Like many industries, finance scaled back its pandemic-era ambition, slashing headcounts and culling entire enterprises, both new and longstanding.
For all their differences, Wall Street and Silicon Valley had the same reaction to economic headwinds: layoffs. High-interest rates blowing up the mortgage industry and a dearth of dealmaking has its costs, and most big banks responded by handing out pink slips. Through the first three quarters of the year, big banks laid off a combined 20,000 employees, according to regulatory filings. That’s after most major players boosted headcounts by as much as 20% during the pandemic.

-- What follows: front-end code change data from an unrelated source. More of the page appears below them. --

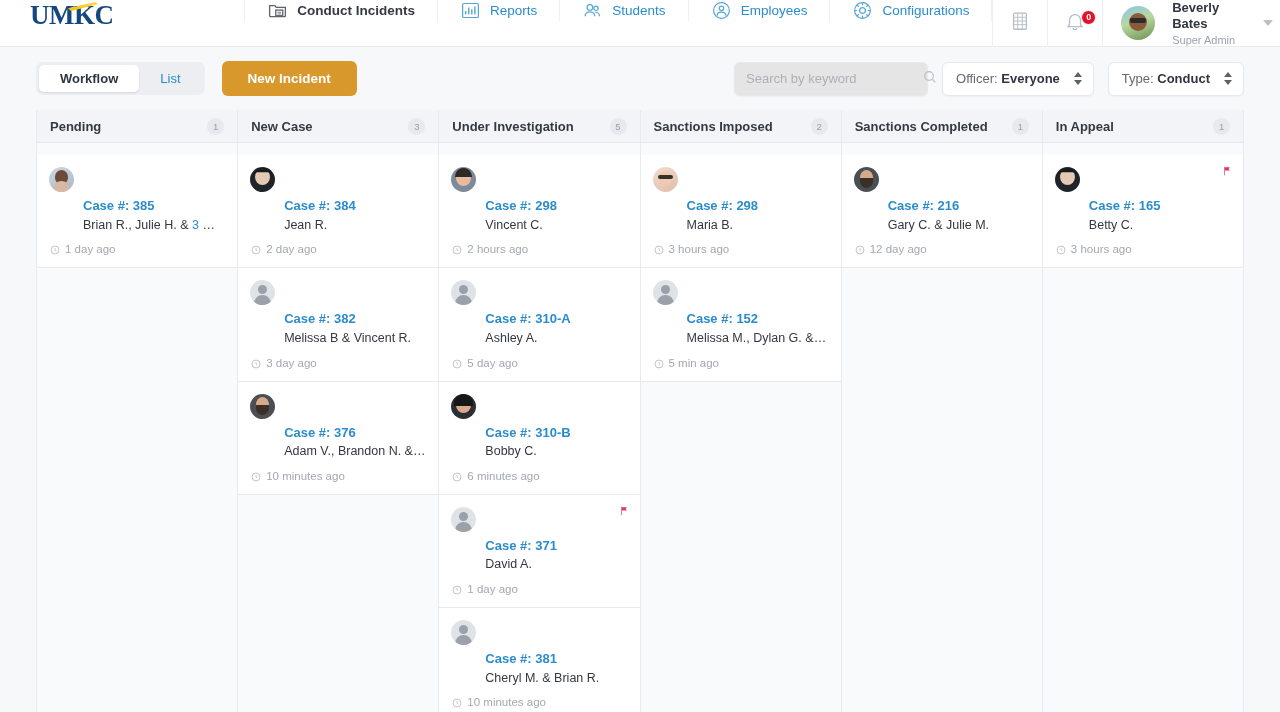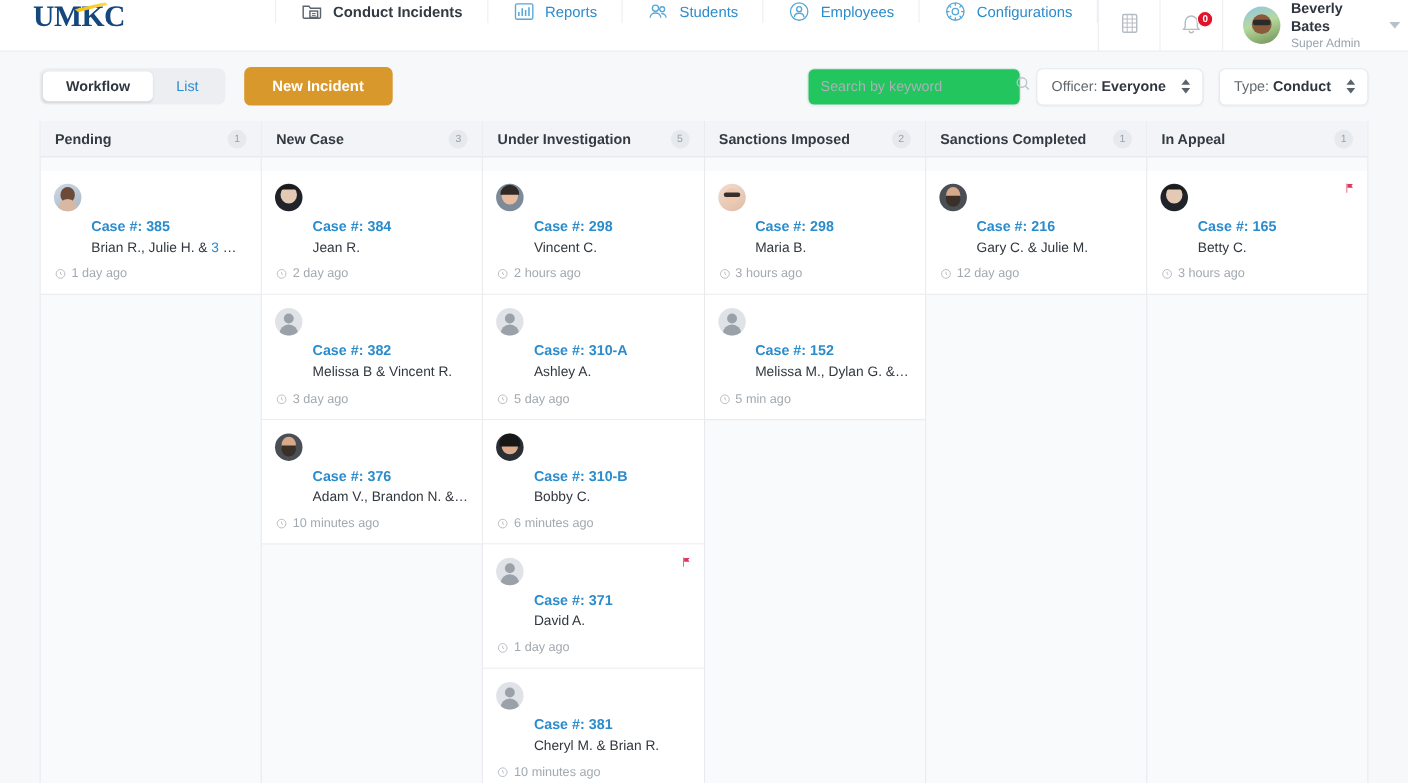--- a/index.html
+++ b/index.html
@@ -83,7 +83,7 @@
     border: 1.5px solid #fff;
   }
   .user-box {
-    display: flex; align-items: center; gap: 10px;
+    display: flex; align-items: center; gap: 17px;
     padding: 0 7px 0 18px;
     border-left: 1px solid #eceef1;
     cursor: pointer;

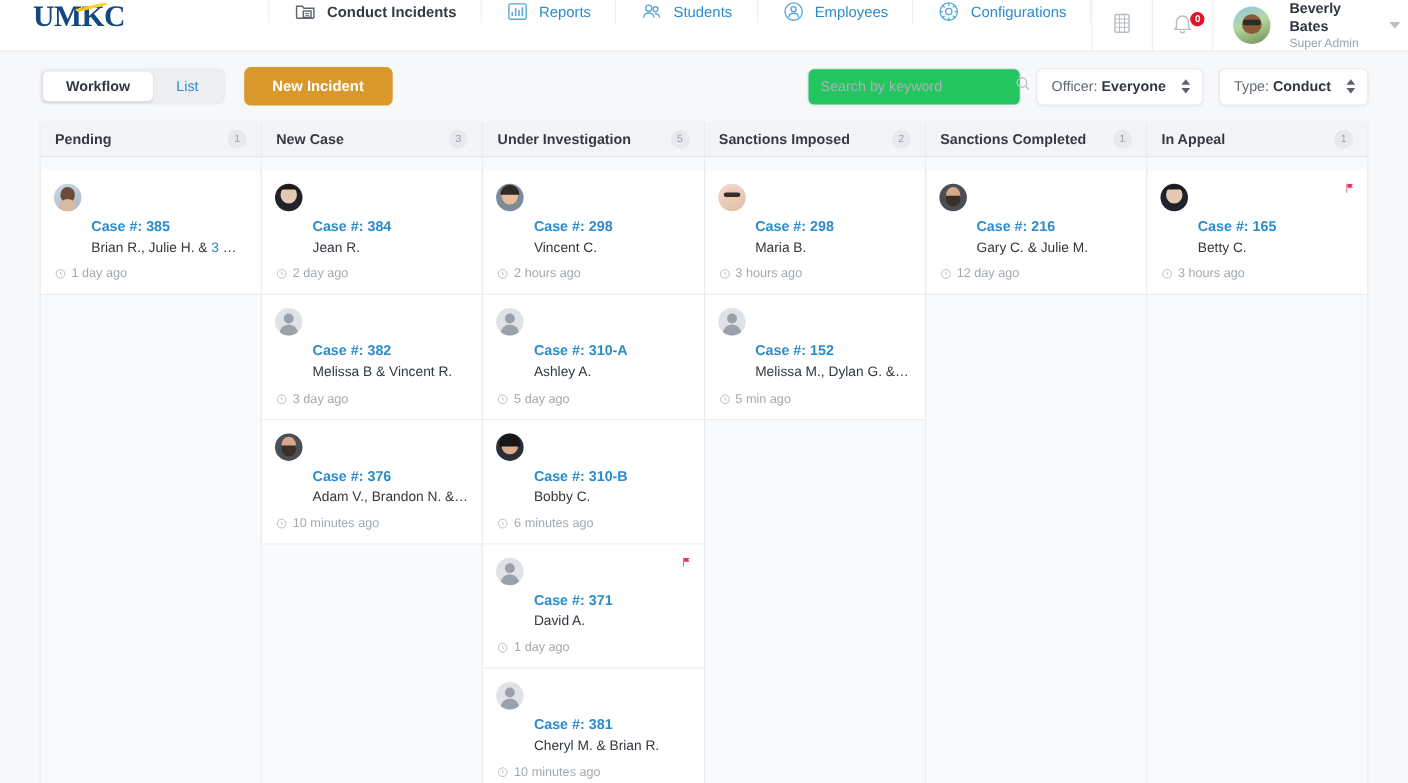--- a/index.html
+++ b/index.html
@@ -156,7 +156,7 @@
   .toolbar-right { margin-left: auto; display: flex; align-items: center; gap: 14px; }
   .search-box {
     width: 194px; height: 34px;
-    background: #22c55e;
+    background: #e5e5e5;
     border: 1px solid #e6e9ed;
     border-radius: 6px;
     display: flex; align-items: center;

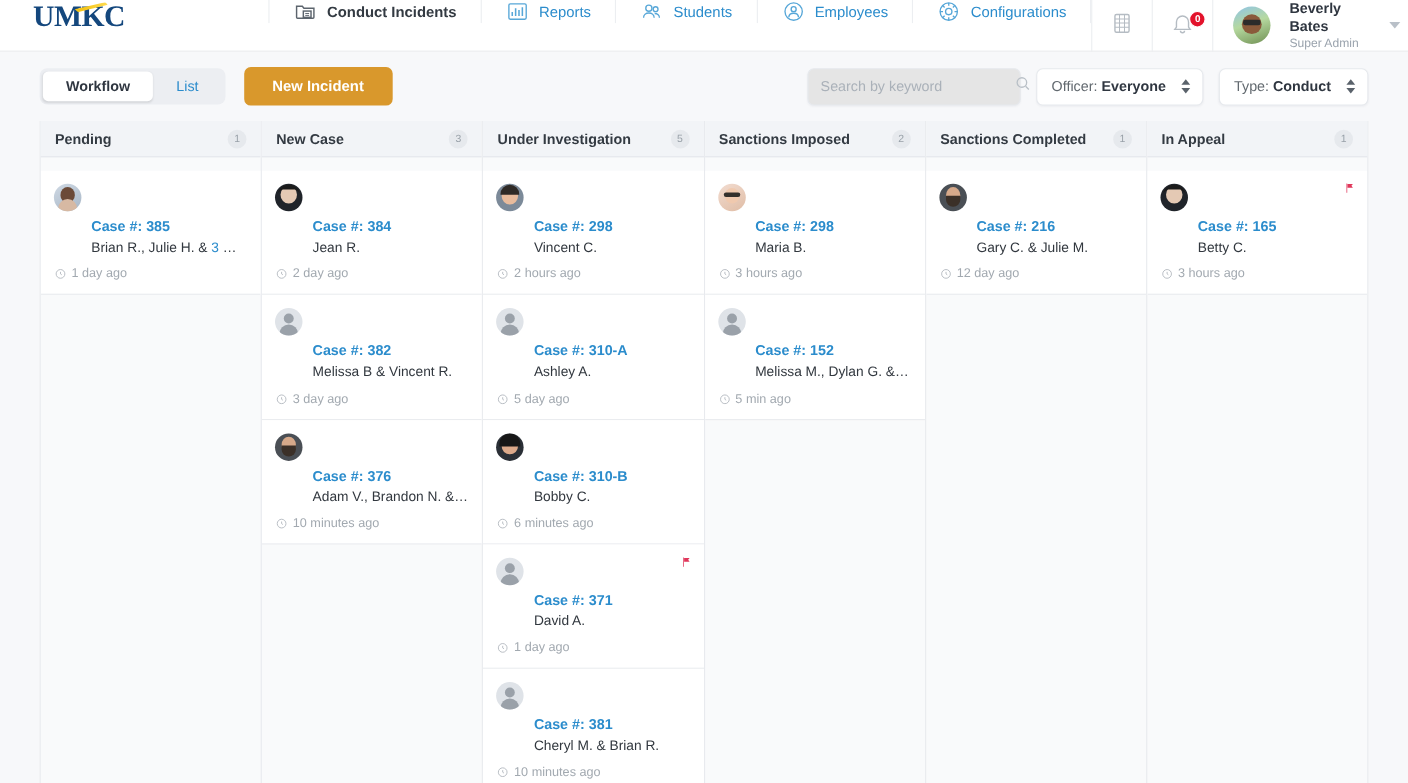--- a/index.html
+++ b/index.html
@@ -297,7 +297,7 @@
   }
   .more-link { color: #2b8ccc; }
   .card-time {
-    display: flex; align-items: center; gap: 5px;
+    display: flex; align-items: flex-end; gap: 5px;
     margin-top: 9px;
     padding-left: 1px;
     font-size: 11.5px;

And it wasn’t just workers. At both Goldman Sachs and Citibank, entire units got the ax:
- It didn’t take long for Goldman to realize its golden touch wasn’t translating into a common touch – and it learned the lesson over and over. Goldman spent the year slowly but surely unwinding its consumer practice, and it’s now in the midst of an ugly early exit from its credit card deal with Apple.
- Citibank, meanwhile, is looking back even further. Earlier this month, the firm announced that it will exit the municipal market by early next year, meaning it will no longer underwrite or trade state and local government debt — a roughly $4 trillion market it once dominated. It also plans to exit the distressed debt trading business.
Chase Your Dreams: The industry outlier: JPMorgan, which remains the only major bank to add headcount through at least the first nine months of the year, according to regulatory filings (and Q4 has brought no news of layoffs, either). It seems CEO Jamie Dimon is still enjoying being “America’s Banker,” even if this year brought a few headaches along the way. Goldman CEO David Solomon, meanwhile, is still trying to convince everyone that his DJing hobby is not a distraction.